L’industria italiana arranca, non cresce e sprofonda nella classifica dei Paesi industrializzati. Ed è solo la punta dell’iceberg dei drammatici numeri contenuti nell’ultimo rapporto diffuso dal Centro studi di Confindustria.

In sei anni il nostro Paese ha perso tre posizioni nella classifica dei maggiori Paesi produttori, passando dal quinto all’ottavo posto di una graduatoria guidata dalla Cina. Seguono Stati Uniti, Giappone, Germania, Corea del Sud, India e Brasile, quindi Italia, Francia e Russia. La pro­du­zione mani­fat­tu­riera mon­diale è cre­sciuta del 36% nel 2000–2013, men­tre l’Italia, nello stesso periodo, ha regi­strato un crollo del 25%, con cadute in tutti i com­parti ad ecce­zione di quello ali­men­tare.

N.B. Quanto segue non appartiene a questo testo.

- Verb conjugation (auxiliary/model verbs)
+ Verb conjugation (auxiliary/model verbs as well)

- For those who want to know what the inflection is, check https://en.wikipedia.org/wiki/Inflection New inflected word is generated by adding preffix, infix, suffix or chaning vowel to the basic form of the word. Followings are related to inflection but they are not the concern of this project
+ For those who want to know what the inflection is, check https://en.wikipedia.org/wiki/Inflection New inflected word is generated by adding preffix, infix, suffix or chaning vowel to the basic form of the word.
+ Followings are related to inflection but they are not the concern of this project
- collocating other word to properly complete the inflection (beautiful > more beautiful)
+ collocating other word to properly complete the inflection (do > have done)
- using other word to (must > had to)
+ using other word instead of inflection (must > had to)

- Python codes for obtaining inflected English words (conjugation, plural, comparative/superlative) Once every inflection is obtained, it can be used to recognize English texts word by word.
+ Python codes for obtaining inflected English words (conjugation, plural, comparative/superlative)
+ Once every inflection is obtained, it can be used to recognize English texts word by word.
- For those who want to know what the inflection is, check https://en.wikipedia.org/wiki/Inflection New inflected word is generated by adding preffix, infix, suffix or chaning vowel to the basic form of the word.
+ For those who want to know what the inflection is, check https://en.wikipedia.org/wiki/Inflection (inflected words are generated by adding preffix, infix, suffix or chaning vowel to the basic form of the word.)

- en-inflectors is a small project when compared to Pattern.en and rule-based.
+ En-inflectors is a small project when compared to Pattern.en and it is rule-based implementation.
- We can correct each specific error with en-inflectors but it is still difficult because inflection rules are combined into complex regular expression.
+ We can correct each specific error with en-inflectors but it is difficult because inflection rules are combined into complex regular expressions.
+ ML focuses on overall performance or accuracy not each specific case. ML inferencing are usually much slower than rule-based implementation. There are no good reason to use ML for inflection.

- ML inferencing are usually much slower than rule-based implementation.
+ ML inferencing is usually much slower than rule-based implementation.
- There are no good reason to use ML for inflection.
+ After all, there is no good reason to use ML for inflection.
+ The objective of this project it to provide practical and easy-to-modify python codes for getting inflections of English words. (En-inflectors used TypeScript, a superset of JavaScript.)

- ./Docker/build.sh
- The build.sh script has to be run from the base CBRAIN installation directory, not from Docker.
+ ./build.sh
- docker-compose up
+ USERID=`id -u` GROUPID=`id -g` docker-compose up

squinziI numeri della crisi che attanaglia il sistema produttivo italiano sono impietosi. Tra il 2001 e il 2013, sostiene Viale dell’Astronomia hanno chiuso 120 mila imprese e un milione e 160mila occupati hanno perso il lavoro . La mas­sic­cia ero­sione della base pro­dut­tiva, scri­ve Confindustria, è dun­que pre­ce­dente di circa otto anni dall’inizio uffi­ciale della crisi glo­bale.

“Un bollettino di guerra” ha commentato il presidente di Confindustria, Giorgio Squinzi, che però avverte: “Non siamo vittime di un destino crudele e ineluttabile, siamo noi che possiamo e dobbiamo costruire il nostro futuro” e aggiunge “serve un salto di mentalità, una svolta chiara e decisa. E mi pare -che si stanno creando le condizioni per tale svolta”.